Continue with the next section only after you are sure all the data is migrated away.

Post migration

If you started Sidekiq temporarily for migrating objects to S3, remove the relevant line from /etc/gitlab/gitlab.rb, and run gitlab-ctl reconfigure afterwards.

If you moved /var/opt/gitlab/gitlab-rails/shared/ to a temporary volume, move it back.

Next, ensure the secrets are valid for the database: sudo gitlab-rake gitlab:doctor:secrets.

You can run more checks if you want, these are not required but can be found in the upstream documentation.

Now run the helper playbook to (re) start all services: ansible-playbook -i inventory glh.environment_toolkit.tools.post_data_migration.

All services should now start and within a minute or two, the GitLab webinterface will be online.
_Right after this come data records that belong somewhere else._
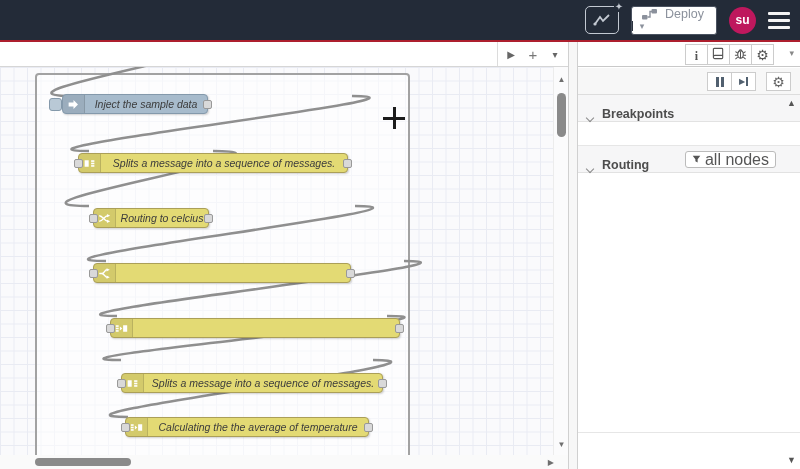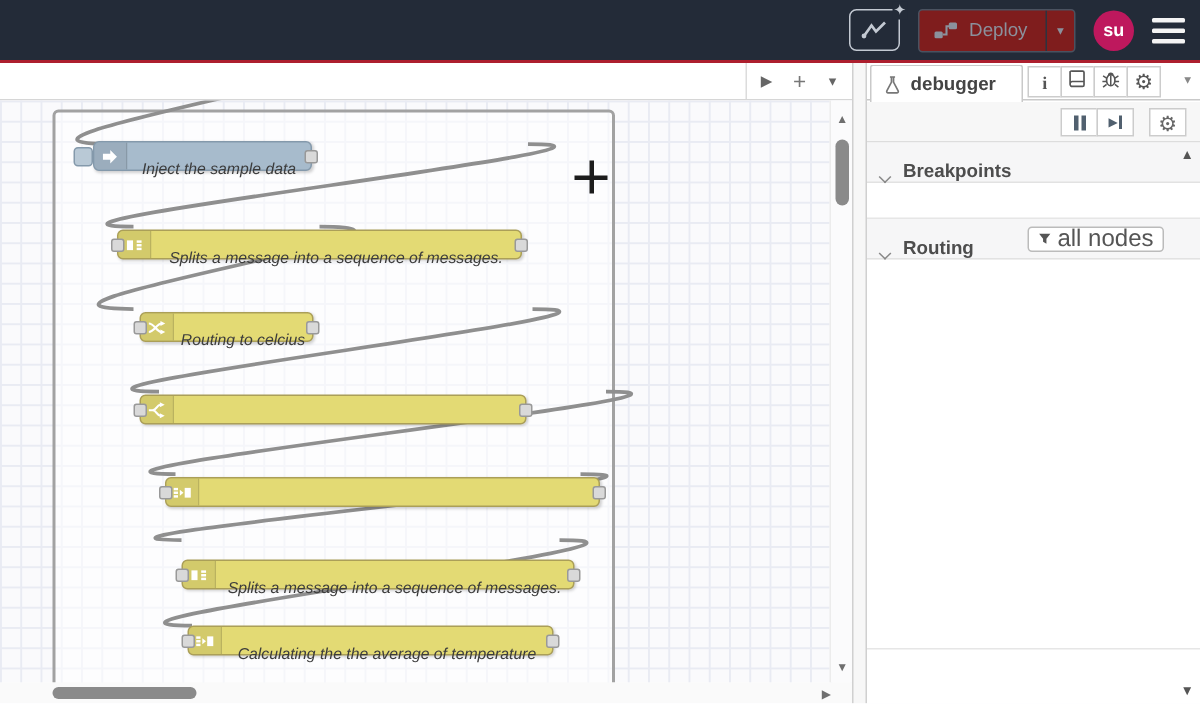--- a/index.html
+++ b/index.html
@@ -14,7 +14,7 @@
   .export-btn { position:relative; width:34px; height:28px; border:1.5px solid #c3c9d2; border-radius:5px;
     display:flex; align-items:center; justify-content:center; }
   .export-btn .spark { position:absolute; top:-6px; right:-6px; color:#c3c9d2; font-size:10px; background:#232b38; padding:0 1px; }
-  .deploy-group { display:flex; align-items:stretch; height:29px; background:#7f1d1d; border:1px solid #4a5260; border-radius:3px; overflow:hidden; }
+  .deploy-group { display:flex; align-items:stretch; height:29px; background:#ffffff; border:1px solid #4a5260; border-radius:3px; overflow:hidden;flex-direction:column; }
   .deploy-main { display:flex; align-items:center; gap:7px; padding:0 12px 0 9px; }
   .deploy-label { color:#8b919c; font-size:12.5px; }
   .deploy-dd { width:19px; display:flex; align-items:center; justify-content:center; border-left:1px solid #2c333f; color:#8b919c; font-size:9px; }

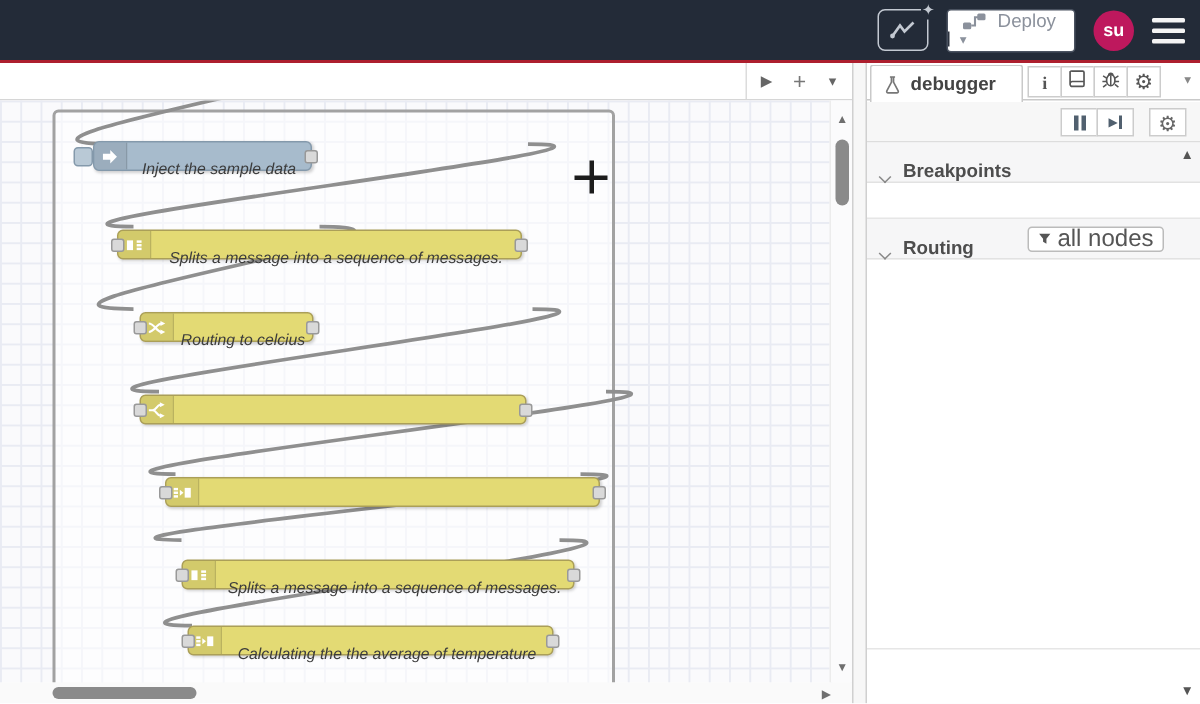--- a/index.html
+++ b/index.html
@@ -266,12 +266,6 @@
 
   <div class="sidebar">
     <div class="sb-tabs">
-      <div class="sb-tab">
-        <svg width="12" height="13" viewBox="0 0 14 15">
-          <path d="M5 1.5 h4 M6.2 1.5 v4 L2.6 12.2 a1.1 1.1 0 0 0 1 1.6 h6.8 a1.1 1.1 0 0 0 1-1.6 L7.8 5.5 v-4" stroke="#777" stroke-width="1.3" fill="none" stroke-linejoin="round"></path>
-        </svg>
-        <span class="tlabel">debugger</span>
-      </div>
       <div class="sb-toolbar" id="sb-toolbar">
           <div class="ico-btn">
             <span><b>i</b></span>

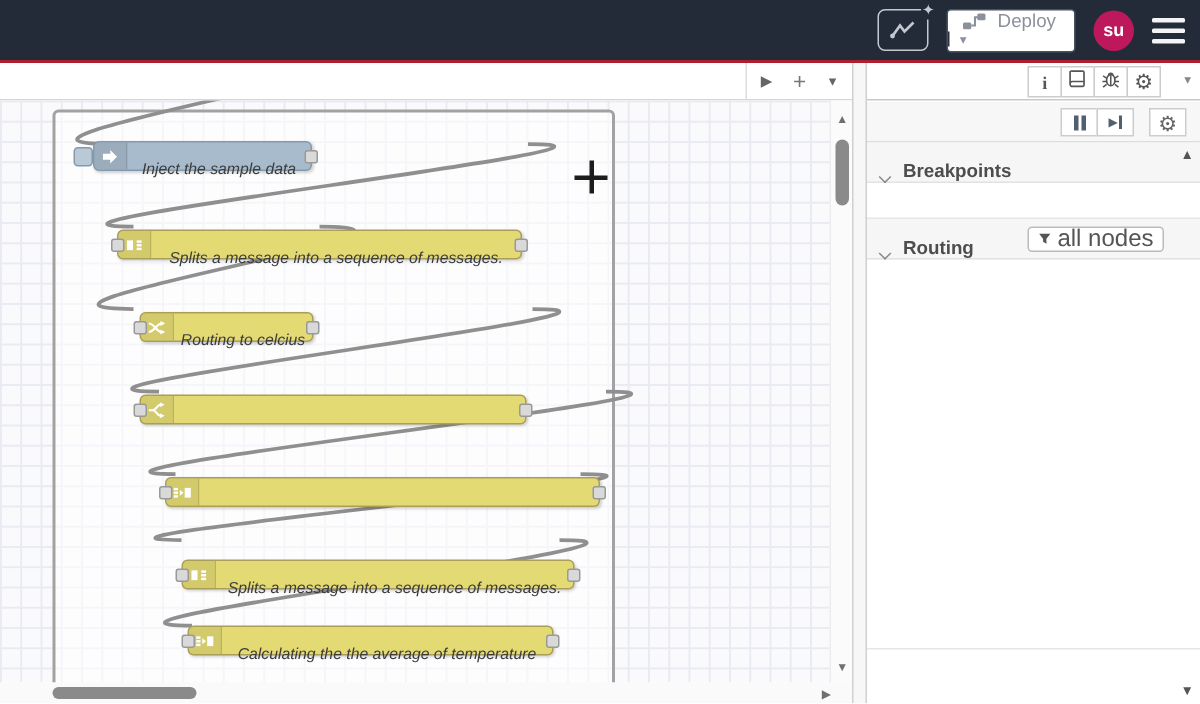--- a/index.html
+++ b/index.html
@@ -42,7 +42,7 @@
     box-shadow:1px 1px 2px rgba(0,0,0,0.18); cursor:move; }
   .node .iconbox { width:22px; display:flex; align-items:center; justify-content:center;
     background:rgba(0,0,0,0.07); border-right:1px solid rgba(0,0,0,0.12); border-radius:3px 0 0 3px; }
-  .node .nlabel { flex:1; display:flex; align-items:center; justify-content:center; padding:18px 6px;
+  .node .nlabel { flex:1; display:flex; align-items:center; justify-content:center; padding:0 6px;
     font-size:10.5px; font-style:italic; color:#3c3c3c; white-space:nowrap; overflow:hidden; }
   .port { position:absolute; width:9px; height:9px; background:#d9d9d9; border:1px solid #999; border-radius:2px; top:5px; cursor:crosshair; }
   .port.in { left:-5px; } .port.out { right:-5px; }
If possible, log in via the webinterface, and look around to check if everything seems ok.

You can also check the monitoring / alerting for any issues, it might take a few minutes for the system to realize that everything is in order, so give the monitoring 5 to 10 minutes to catch up.

If you had to install an older version of GitLab, and the migration window still has time left, try to update GitLab to it's latest patch version. If possible and OK with the customer, update it towards the current version we have defined in the stable version track.

After a few days or weeks of validation, you can remove the temporary volume if that was attached:

# You may need to remove some old or imported backups for this to fit on the target disk.
sudo mv /var/opt/gitlab/backups/*.tar /var/opt/gitlab/current_backups
sudo umount /var/opt/gitlab/backups
sudo rm -r /var/opt/gitlab/backups/
sudo mv /var/opt/gitlab/current_backups /var/opt/gitlab/backups
sudo umount /mnt/tmp

sudo sync  # When this finishes it is safe to remove the volume in AWS.

Re-index OpenSearch

If the customer wants to use Advanced Search, you must manually trigger a indexing task to fill the new OpenSearch cluster with data.

For more details, please refer to the upstream documentation.